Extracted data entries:
----------------

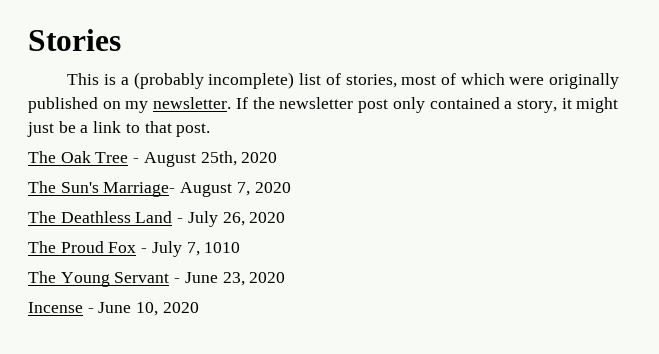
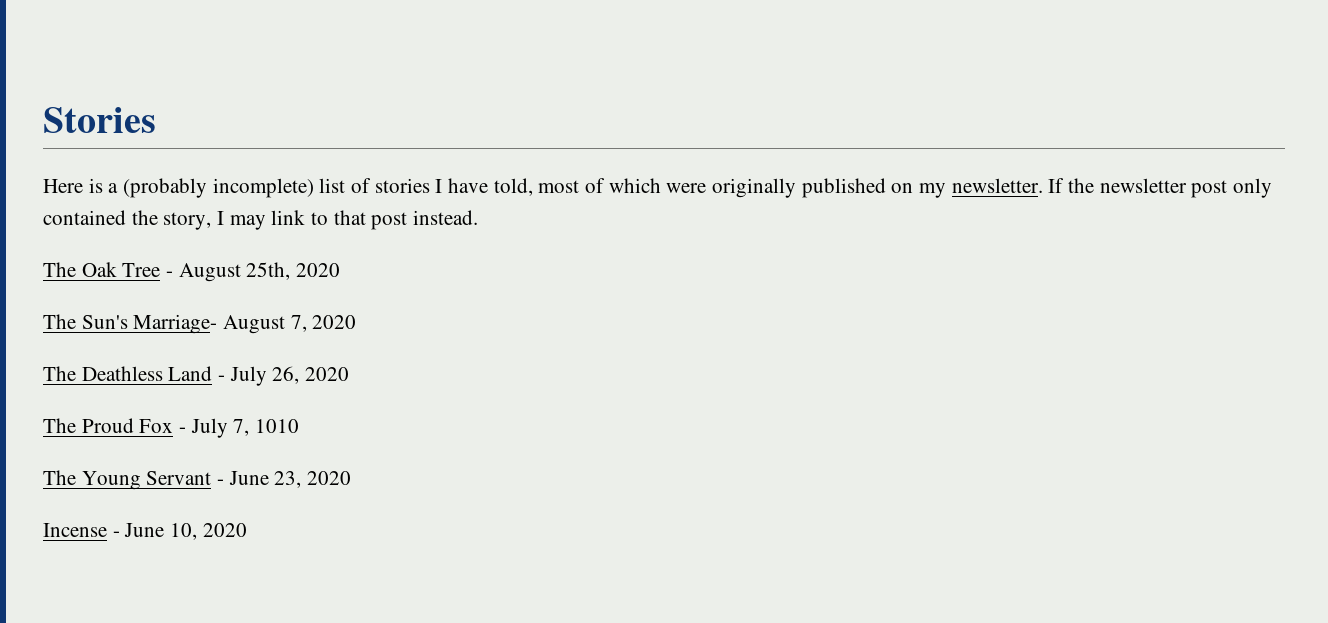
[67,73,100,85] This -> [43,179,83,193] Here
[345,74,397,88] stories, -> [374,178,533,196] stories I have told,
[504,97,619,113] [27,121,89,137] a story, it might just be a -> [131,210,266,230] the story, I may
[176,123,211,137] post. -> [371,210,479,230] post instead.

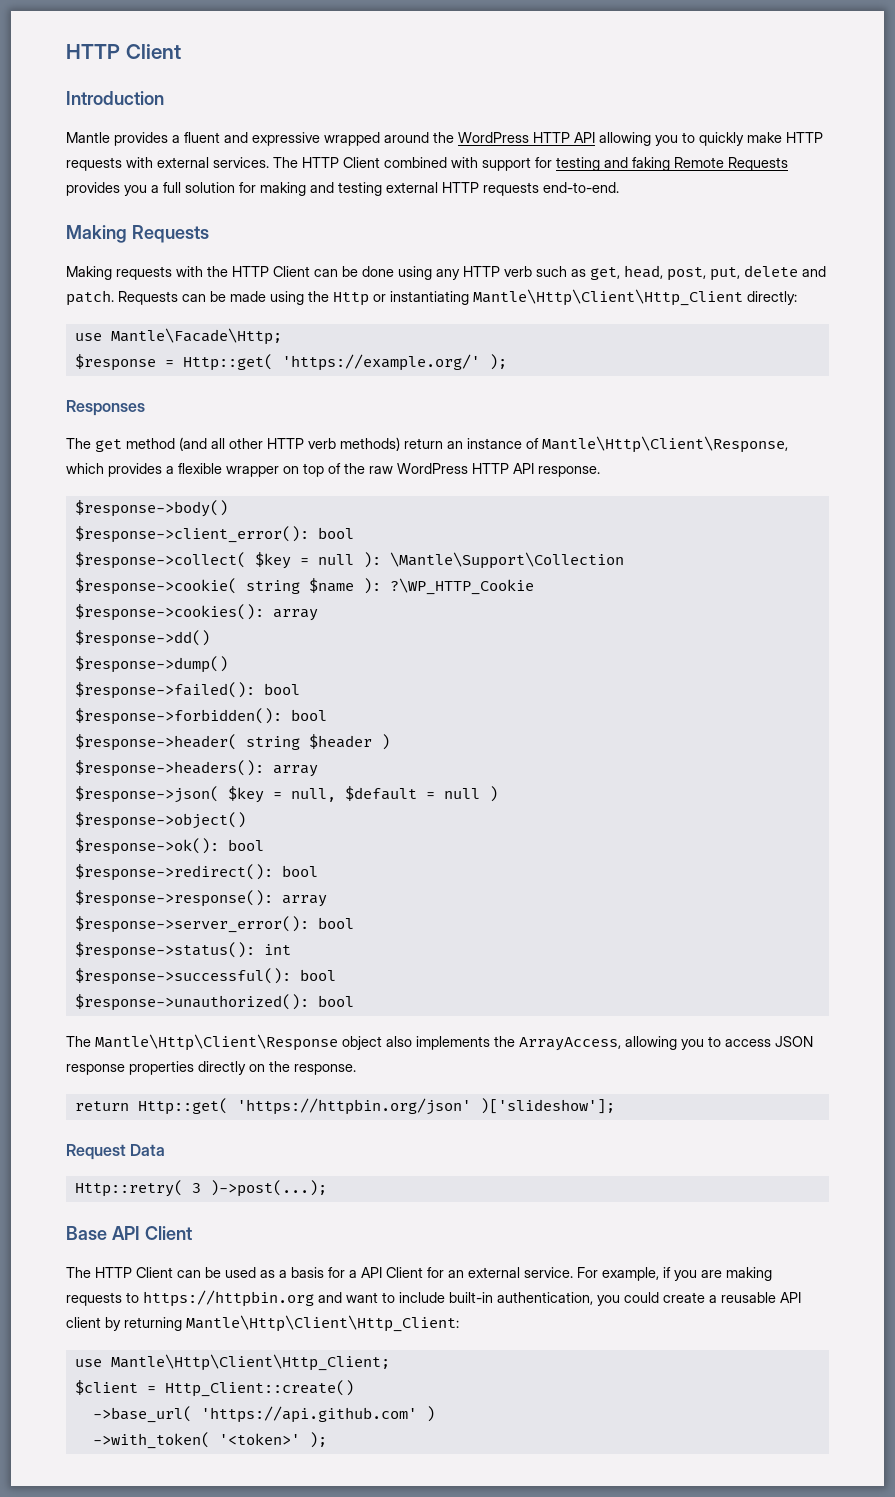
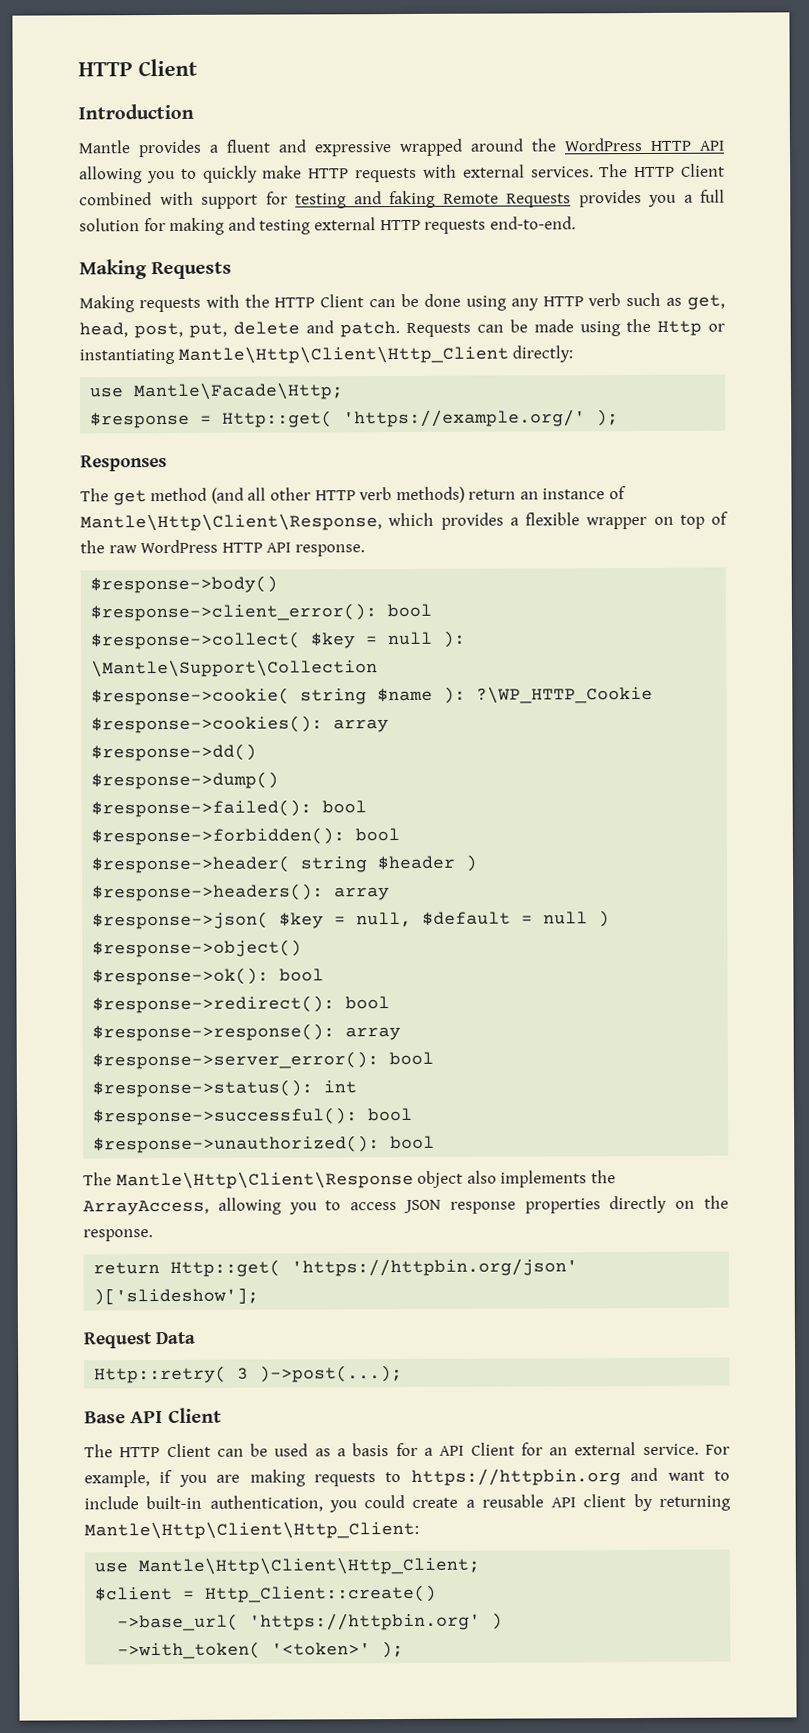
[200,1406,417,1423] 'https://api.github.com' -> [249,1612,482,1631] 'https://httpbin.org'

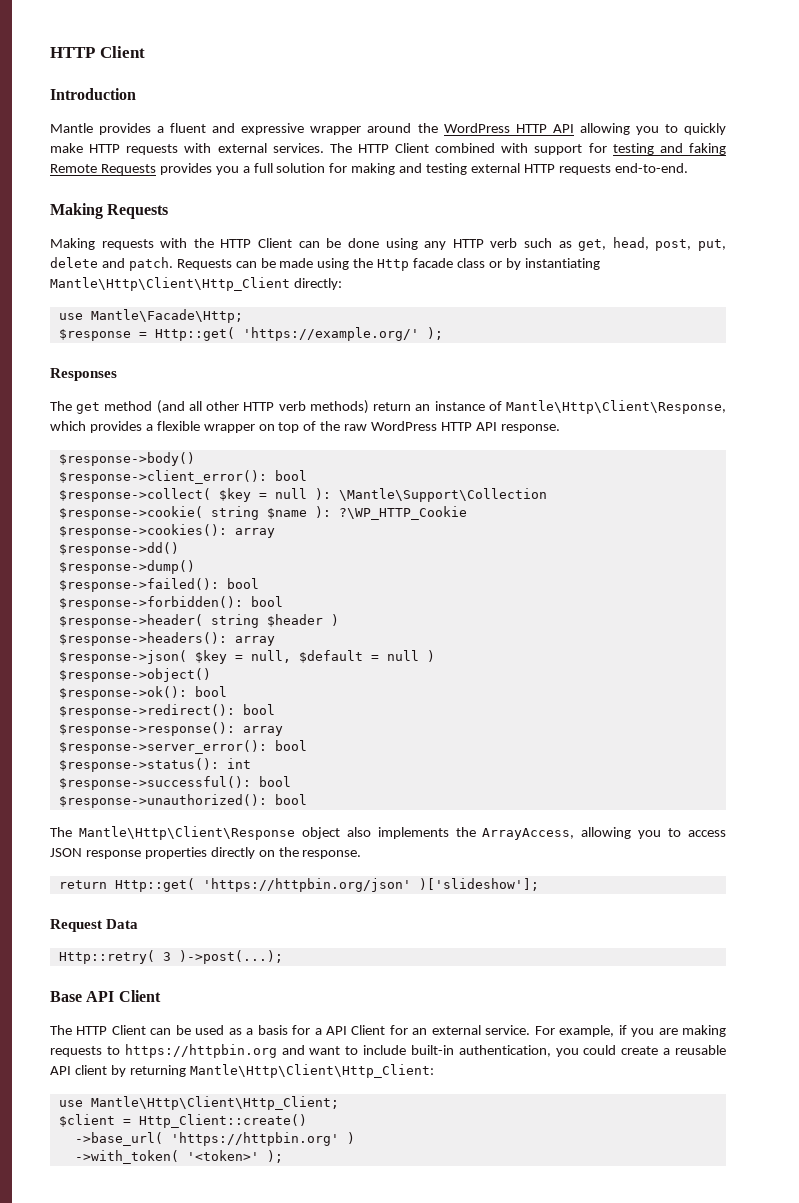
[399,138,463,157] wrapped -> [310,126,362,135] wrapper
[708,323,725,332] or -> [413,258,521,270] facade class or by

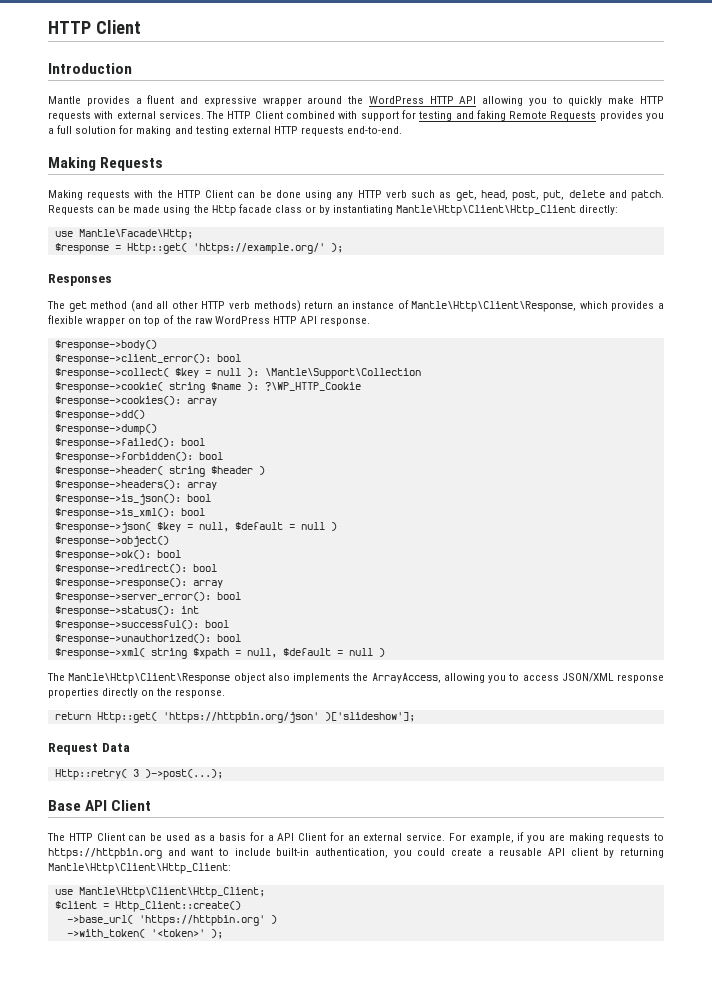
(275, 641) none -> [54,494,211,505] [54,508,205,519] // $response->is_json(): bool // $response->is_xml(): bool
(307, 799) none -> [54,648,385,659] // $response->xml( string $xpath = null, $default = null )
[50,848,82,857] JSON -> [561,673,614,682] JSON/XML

----------------

**WORK ORDER:** Treating the line with "(275, 641) none" as the last line to include, retype the records exactly from their first line, excluding pictures.

**RESPONSE:**
[67,73,100,85] This -> [43,179,83,193] Here
[345,74,397,88] stories, -> [374,178,533,196] stories I have told,
[504,97,619,113] [27,121,89,137] a story, it might just be a -> [131,210,266,230] the story, I may
[176,123,211,137] post. -> [371,210,479,230] post instead.

[200,1406,417,1423] 'https://api.github.com' -> [249,1612,482,1631] 'https://httpbin.org'

[399,138,463,157] wrapped -> [310,126,362,135] wrapper
[708,323,725,332] or -> [413,258,521,270] facade class or by

(275, 641) none -> [54,494,211,505] [54,508,205,519] // $response->is_json(): bool // $response->is_xml(): bool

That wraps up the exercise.